“A Leaf”, Célia Gondol et Nina Santes inventent le concert chorégraphique au Festival d’Avignon
Aux Hivernales, Centre de développement chorégraphique national, dans le cadre du Festival d’Avignon, Célia Gondol et Nina Santes s’interrogent avec une belle dose de folie sur la fragilité de nos espèces. Écolo et vraiment participatif !
Les deux danseuses se connaissent bien, elles partageaient lors de June Events 2018 une soirée où la recherche des sensations passait par la kinesthésie et le lâcher-prise. Pour A Leaf, elles nous cueillent dès l’escalier des Hivernales où la température est tropicale. On le sait, la salle des Hivernales porte très bien son nom, on s’y gèle ! L’allégorie du réchauffement climatique n’est pas à chercher très loin…
Sur scène, quelques branches illustrent une idée de cercle et au fond, des pans de peinture donnent pour le moment une impression japonisante. Elles sont habillées sport, legging et haut gris pour Nina, cycliste et tee-shirt coloré pour Célia. Elles vocalisent. Elles sortent des sons de leur corps qu’elles portent par des bras engagés en offrande. Très vite elles annoncent la couleur : “We are going to die”. La phrase, samplée, scandée devient un hymne.

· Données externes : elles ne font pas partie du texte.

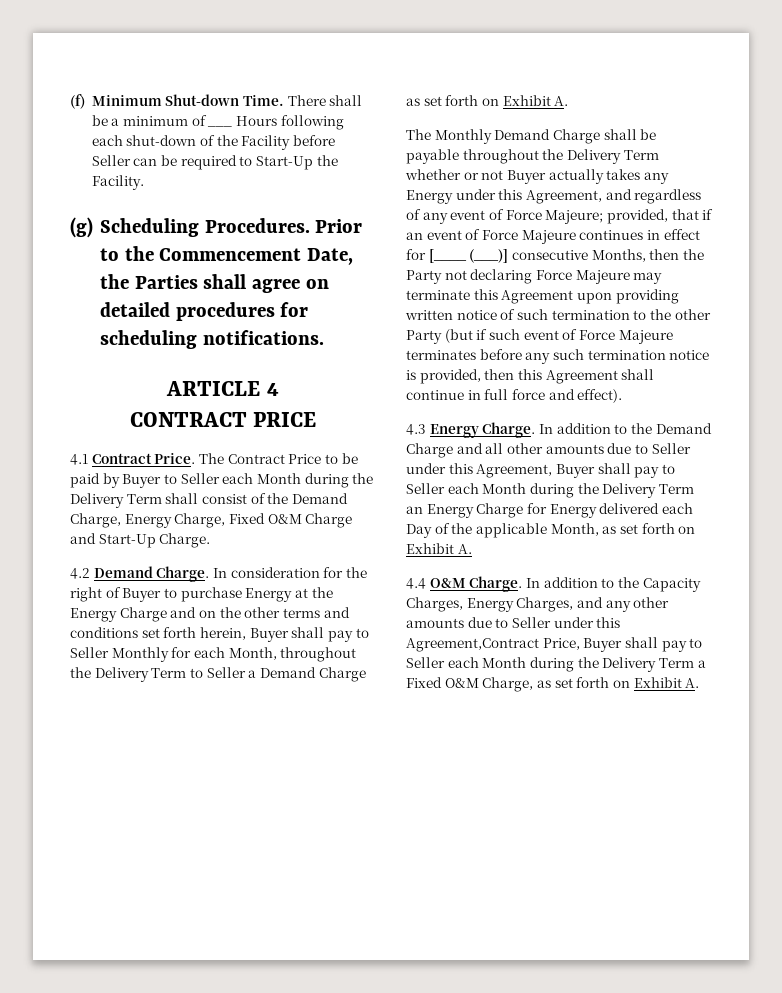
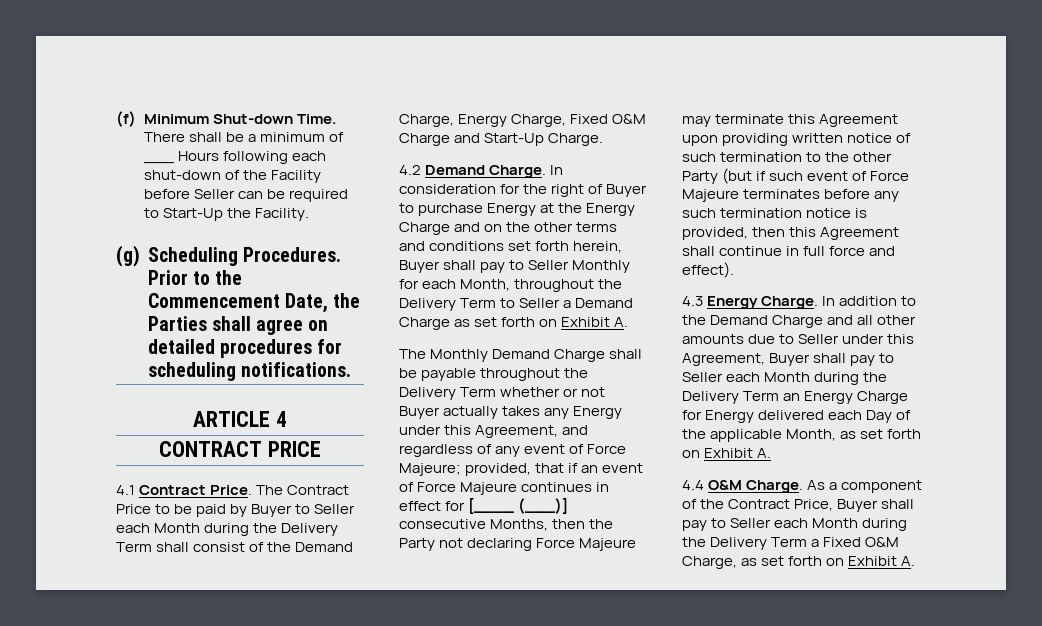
- In addition to the Capacity Charges, Energy Charges, and any other amounts due to Seller under this Agreement,Contract Price, Buyer shall pay to Seller each Month during the Delivery Term a Fixed O&M Charge, as set forth on Exhibit A.
+ As a component of the Contract Price, Buyer shall pay to Seller each Month during the Delivery Term a Fixed O&M Charge, as set forth on Exhibit A.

L’axe du spectacle est posé. Dans un tempo qui évolue, dans une jungle de voix, les vibrations agissent sur le corps. L’accumulation des mots devient une bande son qui peut se danser, dans un geste plutôt techno, hanches fixes et buste mobile. Les temps sont marqués pour marteler chaque parole. Les interprètes débordent du plateau et font société avec le public. La communion est totale dans cette ode à la voix totalement performative. Souvent on est surpris, étonné, souvent on rit. A Leaf est un manifeste sans dogme, qui questionne l’éphémère. Chaque “tableau” si on peut le nommer ainsi, est totalement délirant et l’écriture vraiment surprenante.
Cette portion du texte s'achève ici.